Amos Kwon, Editor-In-Chief

Positives: Great handling and strong acceleration, brilliant plug-in hybrid system that adapts to your individual trips with aplomb, handsome exterior, good blend of sporty and luxury ride quality.
Negatives: A bit low rent inside for a BMW 3-Series, hybrid system can get a bit noisy at times, no manual transmission offering.
Bottom Line: Pricey when fully-outfitted, but its base price is warranted for the combination of great efficiency on a daily basis and sporty driving chops. It's an unconventional plug-in hybrid that gets the pulses racing and puts a smile on your face.
 View Our 2017 BMW 3 Series Overview
Not that long ago, plug-in hybrids were the automotive weirdo in the industry. Gas-electric hybrids surely caught on thanks to the Prius, but plug-ins seemed like a chore and didn't get you that much efficiency for the price of admission. Plus, these two segments just seemed about as bland as a sheet of Wasa Crisp Bread in terms of driving excitement. BMW's gone and changed all that with the 330e iPerformance, a car that's meant to thumb the nose at lesser plug-in hybrids when it comes to driving dynamics, responsiveness and electric-only range.

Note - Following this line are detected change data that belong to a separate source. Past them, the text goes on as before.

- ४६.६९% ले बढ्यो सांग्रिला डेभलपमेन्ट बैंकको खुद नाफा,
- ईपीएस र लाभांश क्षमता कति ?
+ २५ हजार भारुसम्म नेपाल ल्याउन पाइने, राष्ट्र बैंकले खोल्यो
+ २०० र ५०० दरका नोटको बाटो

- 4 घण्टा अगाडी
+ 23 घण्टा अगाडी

BMW set the bar high with a 25-mile electric only range that just happens to be coupled with a fun-to-drive factor that no other plug-in hybrid can come close to. But it's more than just efficient. When maated to the car's navigation system, the efficiency factor is upped by managing everything on your journey and planning engine usage in response. It's a brilliant move and enough to create an iPerformance line of BMW cars and crossovers. We drove the 330e to see if it was worthy of the description as BMW's best plug-in hybrid.

Driving Experience



When you enter the cabin of a plug-in hybrid, let's just say you don't expect much in terms of driving fun. The mindset is a bit different when it's a BMW since their reputation rests on both sporty driving and luxury. The former is one of the 330e's strong suits. Having been a BMW 3-Series owner in the past, I can say the 330e is marvelous to drive. It accelerates with authority and handles remarkably well, consistent with the BMW ethos and inconsistent with the perception of plug-in hybrids.

What's more, there's no start transitions between electric only mode and gas. In fact, you'd be hard-pressed to notice at all. Enter Max eDrive mode, and you go pure electric, mode two, called Auto eDrive, is the default setting for the 330. As opposed to Max, the Auo setting kicks over to gas power at 50 mph. The third mode is called Save Battery mode in order to conserve battery power when it isn't needed. The car then charges the battery to 50 percent to provide efficiency when the situation calls for it. The 330e can run in electric-only mode up to 75 miles per hour, but this will rarely occur since even mild inclines cause the gas engine to kick in (albeit seamlessly).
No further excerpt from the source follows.